Assim, embora pela regra geral a conduta seja causa, por opção do legislador, fica rompido o nexo de causalidade, pois, isoladamente, ela não teria idoneidade para produzir o resultado. Como resultado dessa teoria, no exemplo que acabamos de ver, o agressor deixa de ser considerado causador da morte da vítima na ambulância. Convém lembrar, porém, que isso é uma exceção que só se aplica às causas supervenientes relativamente independentes; o
§ 1º do art. 13 do CP é bastante claro ao limitar o seu alcance a elas. Nos demais casos de independência relativa (causas anteriores e concomitantes) fica mantido o nexo causal, aplicando-se a regra geral da equivalência dos antecedentes.

CONSEQUÊNCIA DAS CAUSAS RELATIVAMENTE INDEPENDENTES:

Conforme acabamos de dizer, aplicando-se o critério da eliminação hipotética, podemos afirmar que nenhuma causa relativamente independente tem o condão de romper o nexo causal.

Experimente retirar da cadeia de causalidade o corte no braço do hemofílico, o tiro gerador do susto homicida e o atentado que colocou a infortunada vítima na ambulância.

O resultado teria ocorrido?
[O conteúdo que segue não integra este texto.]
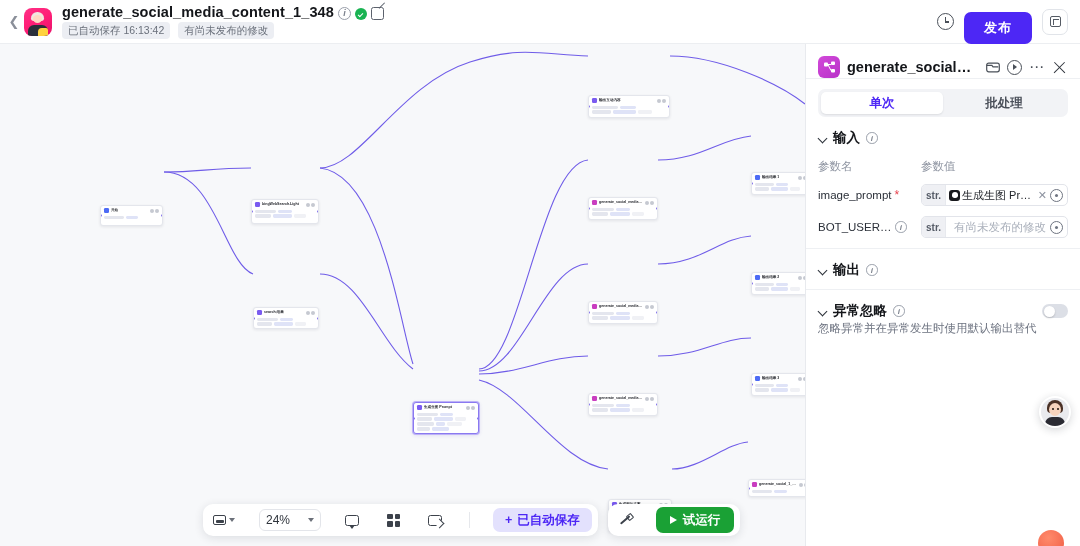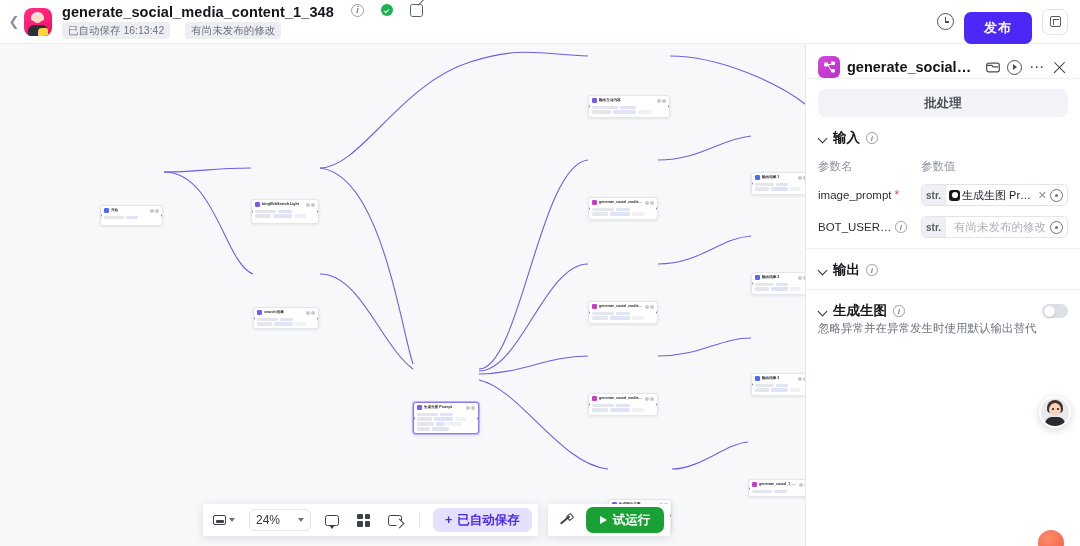--- a/index.html
+++ b/index.html
@@ -47,7 +47,7 @@
     background: #ffd23f; border-radius: 4px 2px 0 0;
   }
   .title-wrap { margin-left: 10px; display: flex; flex-direction: column; gap: 2px; }
-  .title-row { display: flex; align-items: flex-start; gap: 17px; }
+  .title-row { display: flex; align-items: flex-end; gap: 4px; }
   .doc-title { font-size: 14.5px; font-weight: 700; letter-spacing: .1px; color: #14161a; }
   .ic { display: inline-flex; align-items: center; justify-content: center; }
   .info-ic { width: 13px; height: 13px; border: 1.2px solid #9aa0ab; border-radius: 50%;

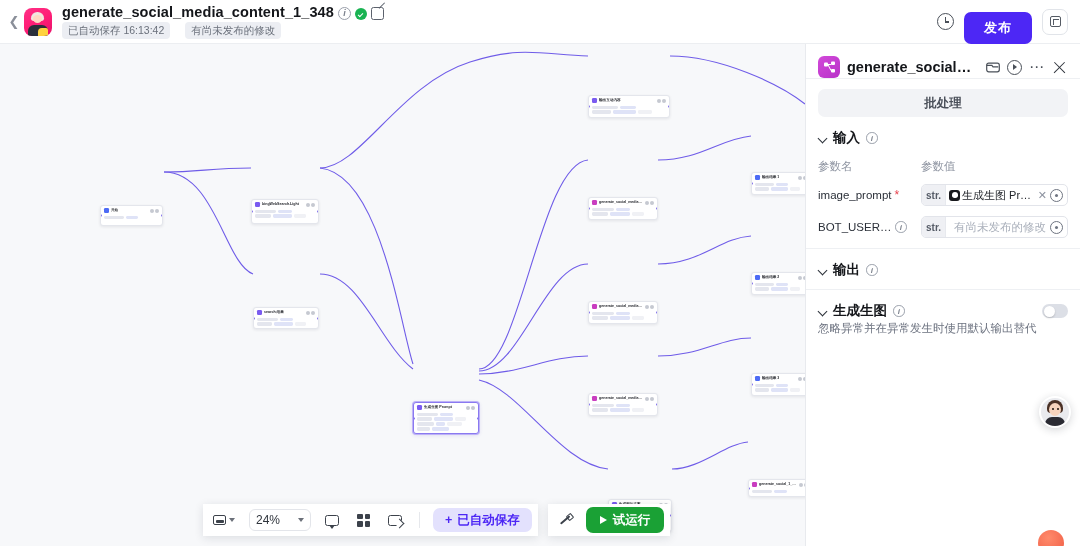--- a/index.html
+++ b/index.html
@@ -59,7 +59,7 @@
   .edit-ic { width: 13px; height: 13px; border: 1.3px solid #5c626d; border-radius: 2.5px; position: relative; }
   .edit-ic::after { content:""; position:absolute; right:-3px; top:-3px; width:8px; height:1.4px;
                     background:#5c626d; transform: rotate(-45deg); }
-  .sub-row { display: flex; align-items: flex-end; gap: 15px; }
+  .sub-row { display: flex; align-items: flex-end; gap: 8px; }
   .chip {
     background: #eceef3; color: #6b717c; border-radius: 4px;
     padding: 2px 6px; font-size: 10.5px; line-height: 1.3; white-space: nowrap;

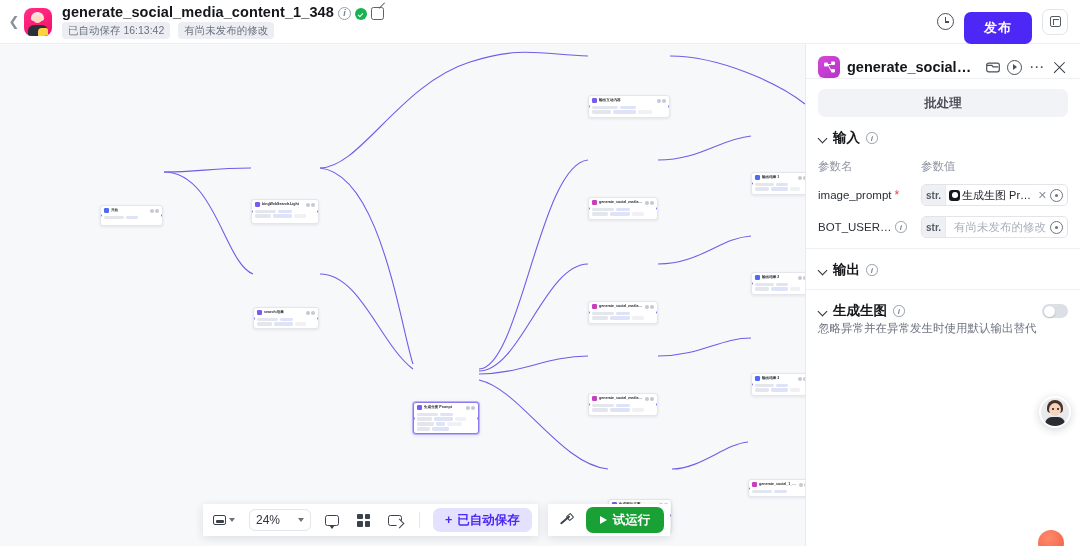--- a/index.html
+++ b/index.html
@@ -700,6 +700,7 @@
   <div class="panel-div"></div>
 
   <div class="seg">
+    <div class="seg-item active">单次</div>
     <div class="seg-item">批处理</div>
   </div>
 

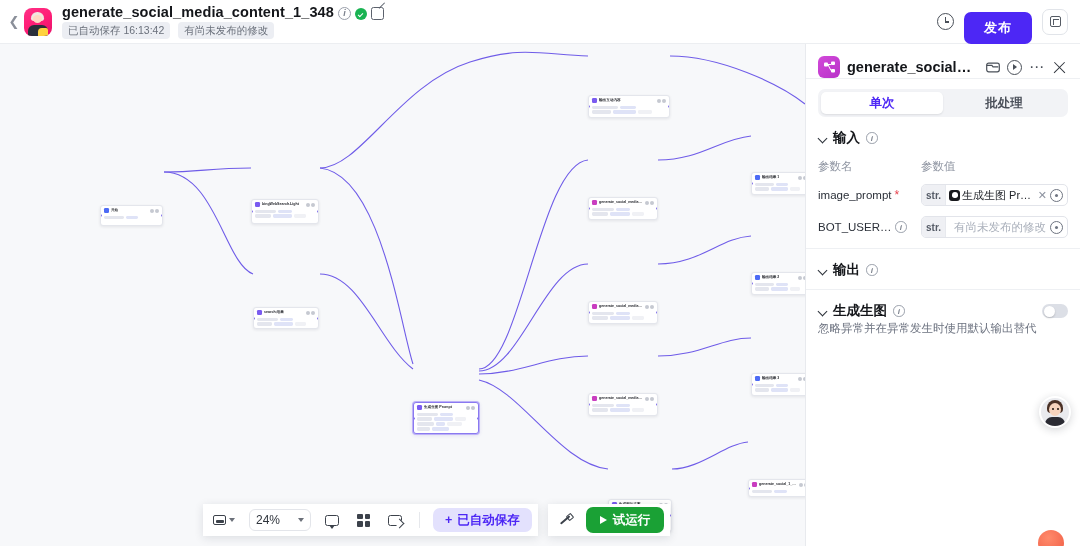--- a/index.html
+++ b/index.html
@@ -757,7 +757,7 @@
   <div class="sect">
     <div class="sect-hd">
       <span class="chev"></span>
-      <span class="sect-title">生成生图</span>
+      <span class="sect-title">异常忽略</span>
       <span class="info-sm">i</span>
       <span class="toggle"></span>
     </div>

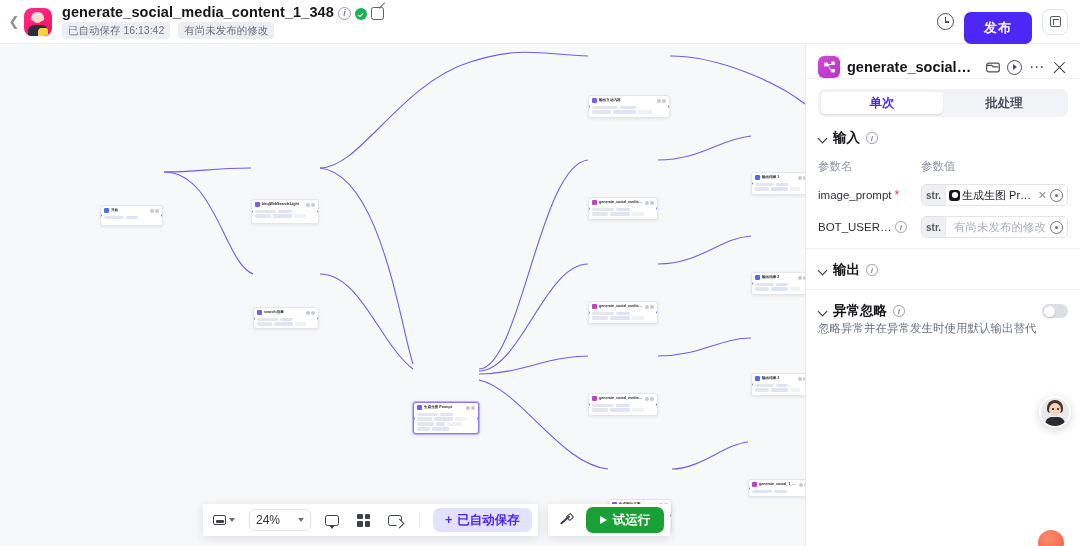--- a/index.html
+++ b/index.html
@@ -122,8 +122,8 @@
     position: absolute; left: 203px; bottom: 10px; display: flex; gap: 10px; z-index: 20;
   }
   .tool-group {
-    background: #fff; border-radius: 0; box-shadow: 0 2px 10px rgba(25,30,50,.12);
-    display: flex; align-items: center; padding: 5px 6px; gap: 10px; height: 32px;
+    background: #fff; border-radius: 10px; box-shadow: 0 2px 10px rgba(25,30,50,.12);
+    display: flex; align-items: center; padding: 5px 6px; gap: 20px; height: 32px;
   }
   .tg-btn { display: flex; align-items: center; justify-content: center; cursor: pointer;
             height: 22px; padding: 0 4px; border-radius: 5px; color: #454a53; }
Evidentemente, não.

Essas causas, portanto, ao contrário das absolutamente independentes, mantêm íntegra a relação causal entre conduta e resultado. No caso das causas preexistentes e concomitantes, como existe nexo causal, o agente responderá pelo resultado, a menos que não tenha concorrido para ele com dolo ou culpa.

Sim, porque dizer que existe nexo causal não dispensa a presença do elemento psicológico (dolo) ou normativo (culpa) da conduta, sem os quais o fato será atípico.

Na hipótese das supervenientes, embora exista nexo físico-naturalístico, a lei, por expressa disposição do art. 13, § 1º, que excepcionou a regra geral, manda desconsiderá-lo, não respondendo o agente jamais pelo resultado, mas tão somente por tentativa (teoria da condicionalidade adequada).